AI-Enterprise-Workshop-Building-ML-Pipelines

In this workshop we are going to use Nvidia's Triton Inference server (formerly known as TensorRT Inference Server), which simplifies the deployment of AI models at scale in production. It natively supports multiple framework backends like TensorFlow, PyTorch, ONNX Runtime, Python, and even custom backends. It supports different types of inference queries through advanced batching and scheduling algorithms, supports live model updates, and runs models on CPUs and GPUs. Triton is also designed to increase inference performance by maximizing hardware utilization through concurrent model execution and dynamic batching. Concurrent execution allows you to run multiple copies of a model, and multiple different models, in parallel on the same GPU. Through dynamic batching, Triton can dynamically group inference requests on the server-side to maximize performance. For this examination, we focus on hosting/deploying multiple trained models (Tensorflow, PyTorch) on triton inference server leverage its full potential. Once models are deployed, we can make inference requests and can get back the predictions.

The above image represents the Triton Inference Server Architecture with its various connected components.

Nvidia Triton Inference Server Features

Image depicting the capability of Nvidia's Triton Inference server to host Multiple heterogeneous deep learning frameworks on a GPU or a CPU (depending upon the backened).

For setting up the Triton inference server, we generally need to pass two hurdles: 1) Set up our own inference server, and 2) After that, we have to write a client-side python script that can communicate with the inference server to send requests (in our case text) and get back predictions or image/text feature embeddings.

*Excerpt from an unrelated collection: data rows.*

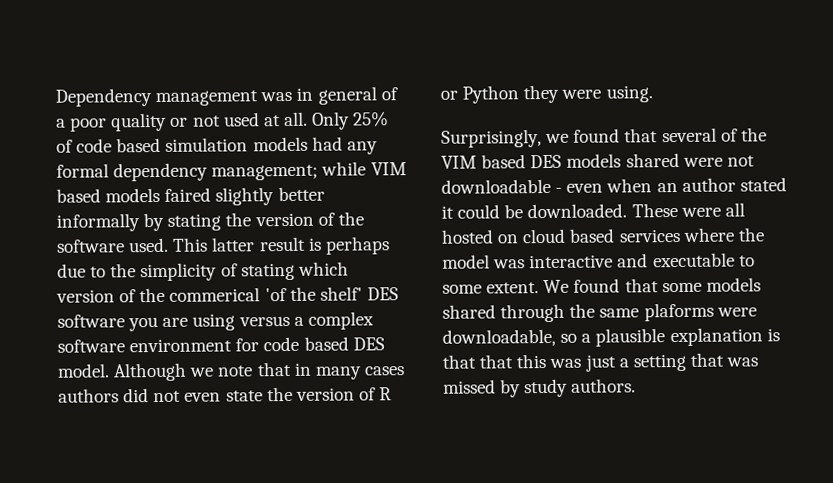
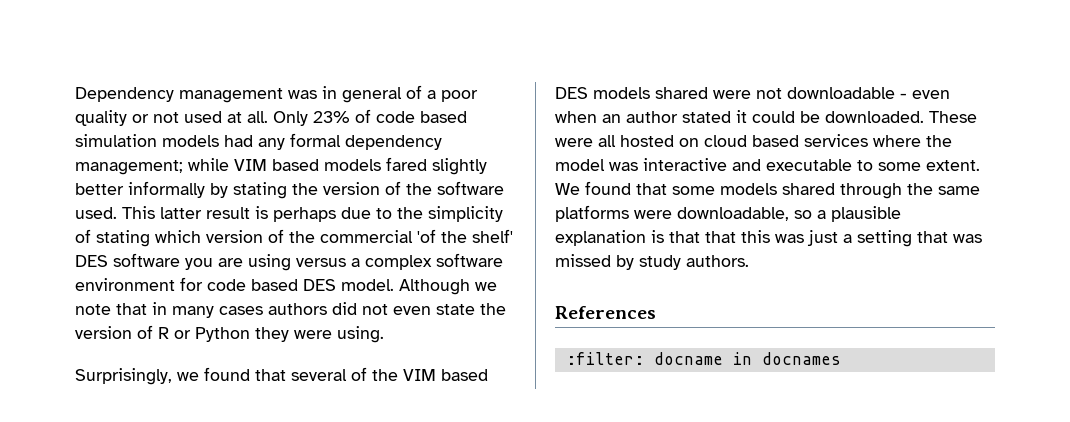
- Only 25% of code based simulation models had any formal dependency management; while VIM based models faired slightly better informally by stating the version of the software used.
+ Only 23% of code based simulation models had any formal dependency management; while VIM based models fared slightly better informally by stating the version of the software used.
- This latter result is perhaps due to the simplicity of stating which version of the commerical 'of the shelf' DES software you are using versus a complex software environment for code based DES model.
+ This latter result is perhaps due to the simplicity of stating which version of the commercial 'of the shelf' DES software you are using versus a complex software environment for code based DES model.
- We found that some models shared through the same plaforms were downloadable, so a plausible explanation is that that this was just a setting that was missed by study authors.
+ We found that some models shared through the same platforms were downloadable, so a plausible explanation is that that this was just a setting that was missed by study authors.
+ References
+ :filter: docname in docnames

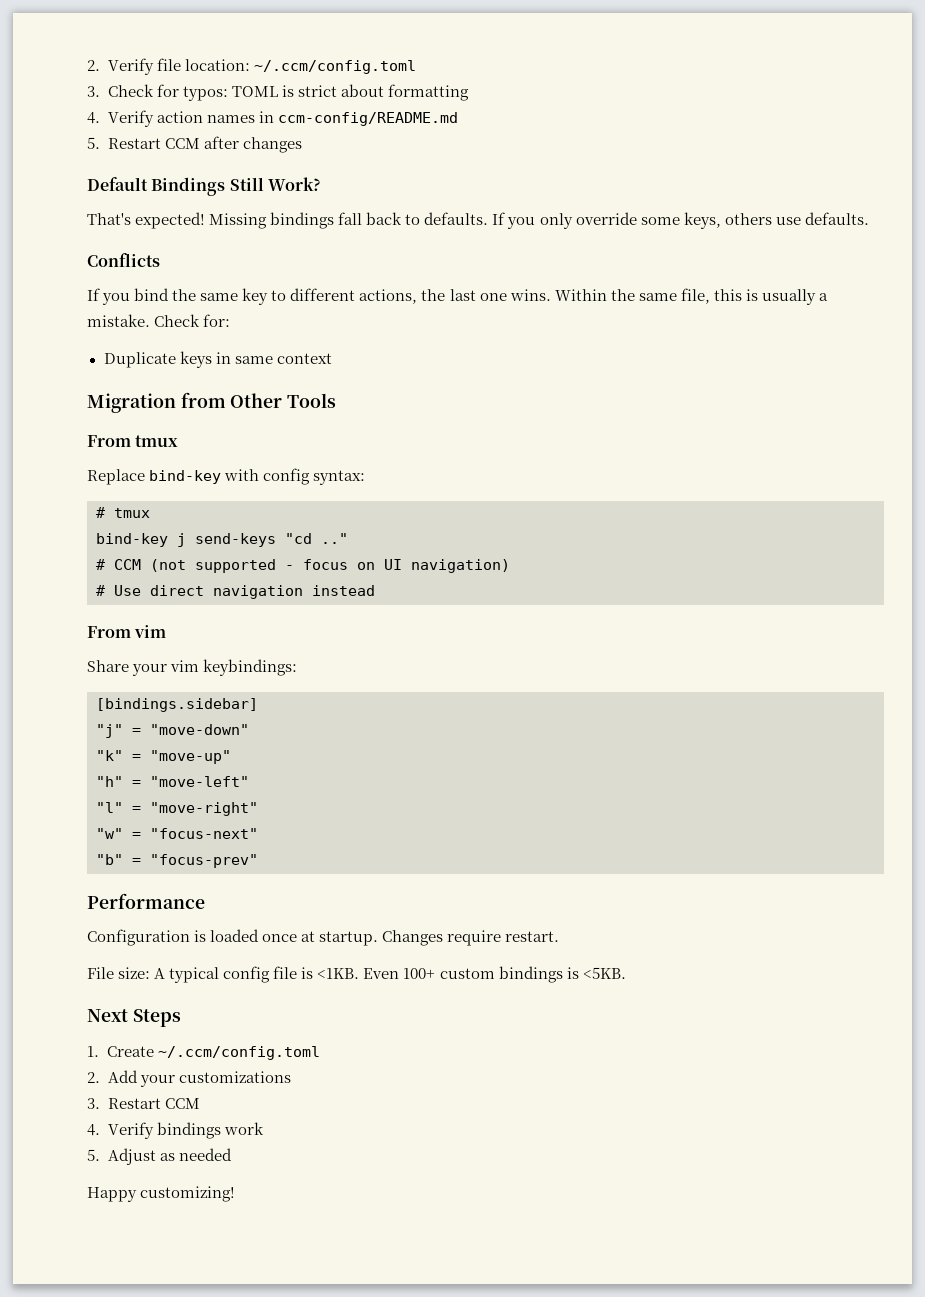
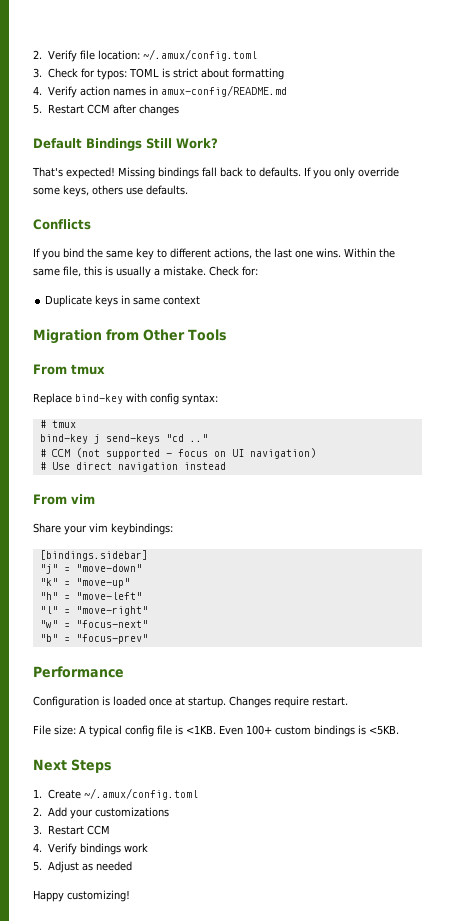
- 2. Verify file location: ~/.ccm/config.toml
+ 2. Verify file location: ~/.amux/config.toml
- 4. Verify action names in ccm-config/README.md
+ 4. Verify action names in amux-config/README.md
- 1. Create ~/.ccm/config.toml
+ 1. Create ~/.amux/config.toml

Part1: Setting up Triton Inference Server on the machine

Let's start by setting up a triton server locally on the computer by following the below steps.

Quickstart with Docker

1. Install Docker
2. docker pull nvcr.io/nvidia/tritonserver:21.06.1-py3
3. git clone https://github.com/sachinsharma9780/AI-Enterprise-Workshop-Building-ML-Pipelines.git
4. cd ./AI-Enterprise-Workshop-Building-ML-Pipelines
5. docker run --rm -p8000:8000 -p8001:8001 -p8002:8002 -v ${PWD}/model_repository:/models nvcr.io/nvidia/tritonserver:21.06.1-py3 tritonserver --model-repository=/models
6. curl -v http://localhost:8000/v2/health/ready

Continue to Part 2 below..

Install Docker

Docker

Pulling triton server docker image from Nvidia NGC:

Download docker image
or use the command: docker pull nvcr.io/nvidia/tritonserver:21.06.1-py3
Image size: 10.6 GB (10-15 mins to install)
To view the downloaded docker image: docker images

Create a model repository to add your models:

Clone the Triton Inference Server GitHub repository if you need an example model repository (this will also download some pre-trained models structured in a manner as expected by Triton)
After cloning, you can find the trained models under: server → docs →examples →model_repository
Or you can clone this repo, and in the model_repository folder, I have already stored some default trained models with their corresponding configuration file, which comes along while cloning the above repository.
Instantiate triton server using the cmd:
docker run --gpus=1 --rm -p8000:8000 -p8001:8001 -p8002:8002 -v/full/path/to/example/model/repository:/models docker image tritonserver --model-repository=/models

Note: Where docker image is nvcr.io/nvidia/tritonserver:<xx.yy>-py3 if you pulled the Triton container from NGC. -v flag points to the path of your model repository where all your models are stored, and --gpus=1 flag refers to 1 system GPU should be available to Triton for inference as shown above.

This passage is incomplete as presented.